Clinical Quality Management Coordinator
Health Choice is dedicated to improving the health and well-being of the people and communities we serve.
Health Choice believes in a personal approach to health care right in your community. We built our health care plan around you. Our goal is to give you quality health care, programs, and services to support you on your path to wellness.
Health Choice provides exceptional customer service and culturally competent care through:
- Compassionate and responsive member services team
- Collaboration with community physicians to help members get the health care they need.
- Providing culturally competent health care, including extensive translation and interpretation services
- Health programs to help members and their families stay healthy
Position Purpose: The Clinical Quality Improvement Coordinator is responsible for supporting, evaluating the practices of, and recommending improvement actions to Behavioral Health and Primary Care Providers across the provider network related to Quality of Care Concerns, SMI Grievances, Audits, and other internal or external referral sources. These actions will support the SHCA Quality Management Committee, Morbidity and Mortality Committee, and Peer Review Committee, as well as the goals and benchmarks detailed in the annual Quality Management Plan.
- Trending and Evaluation: Analyzes and evaluates performance improvement data to identify trends in quality of care concerns, member complaints, grievances, and other quality referral sources.
- Review: Reviews quality of care data in depth to determine whether performance improvement activities are required to improve agency effectiveness and patient outcomes
- Quality Management: Initiates performance improvement activities of varying degrees of intensity with providers and/or provider agencies based on specific issues identified within the system of care. These activities include technical assistance meetings, letters of concern, and corrective action plans
- Collaboration: Coordinates and collaborates with the Medical Directors, subject matter experts, and other HCIC departments to identify areas in need of improvement within a system of care and determine appropriate performance improvement approaches for specific issues
- Coordination: Coordinates on and off-site performance improvement meetings with providers to facilitate the performance improvement process
- Reporting: Maintains and tracks performance improvement activities and deliverables to confirm that the changes brought about through performance improvement activities are maintained
- Compliance: Ensures providers are in compliance with HCIC contractual obligations, the HCIC provider policy manual, Arizona statutes, and other federal and state behavioral health regulations.
- Support: Performs other duties of a similar nature and level as assigned. Some travel required
- Bachelor's degree in healthcare field, behavioral health is preferred, or an equivalent combination of education and experience sufficient to successfully perform the essential duties of this position.

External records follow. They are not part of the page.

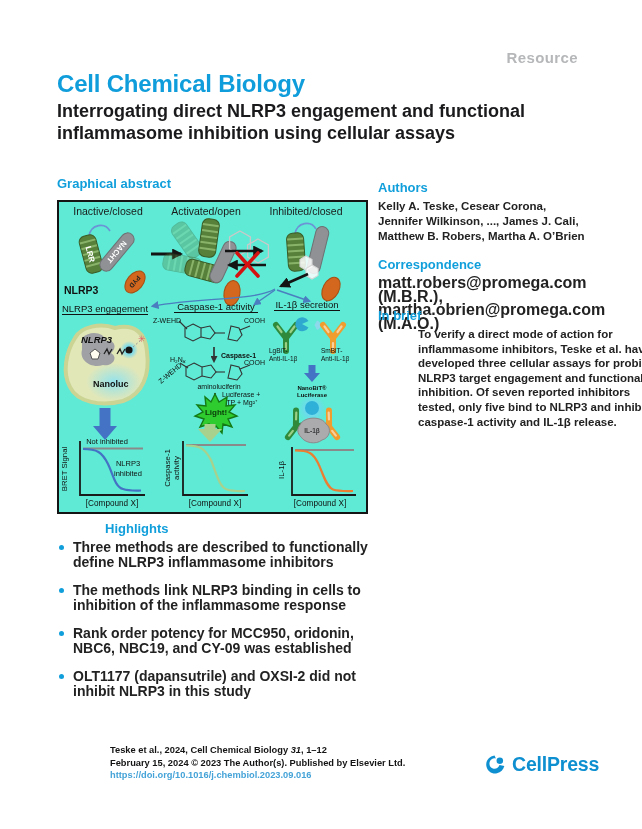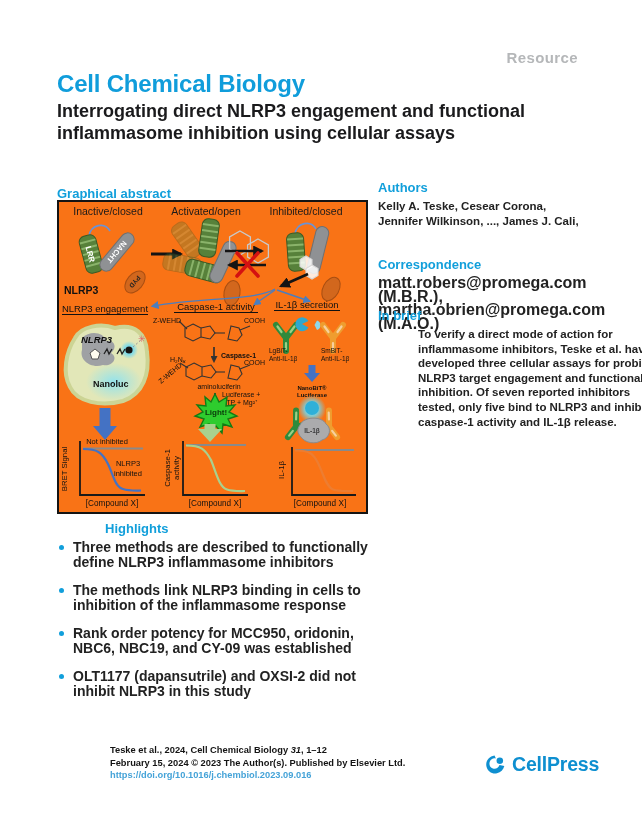"Graphical abstract" .ga-h { top: 186px -> 176px }
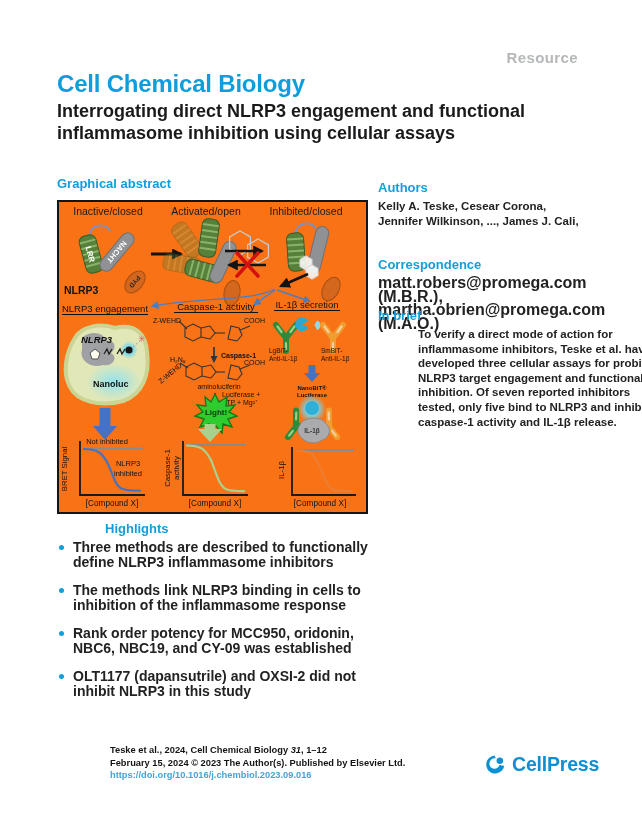"Inactive/closed" .figure { background: #f97316 -> #5eead4 }
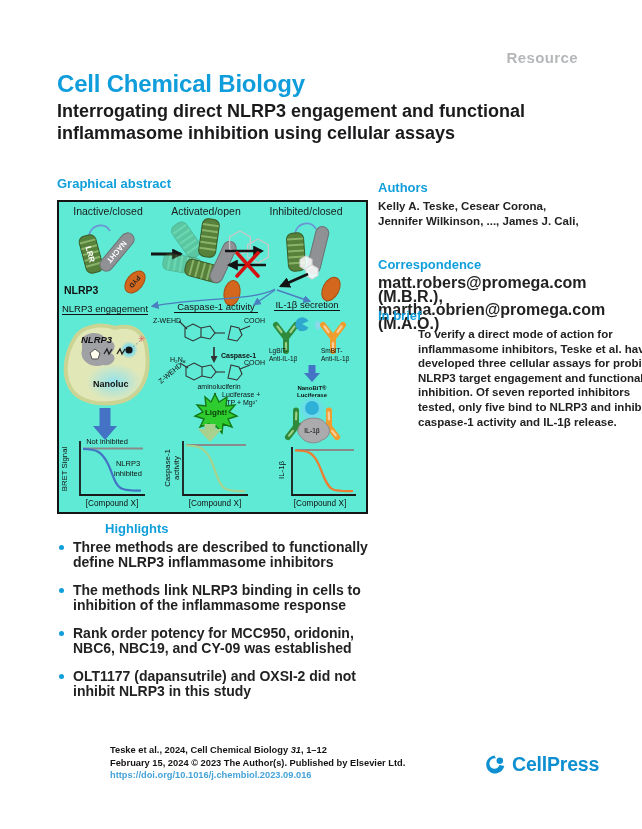"Matthew B. Robers, Martha A." div { html: none -> <div>Matthew B. Robers, Martha A. O’Brien</div> }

- 2-3 years of experience in Healthcare Quality Management or Performance Improvement.
- Understanding of Acute Healthcare and Behavioral Healthcare Service Delivery.
- Knowledge of quality metrics and risk adjustment preferred.
- Knowledge of AHCCCS contract requirements, policies, and procedures; federal and state behavioral health regulations; continuous quality improvement practices; program evaluation; and project management
- Qualification, or ability to be qualified, as a Certified Professional in Healthcare Quality (CPHQ) is preferred.
- Lean Six Sigma Green Belt or higher is preferred.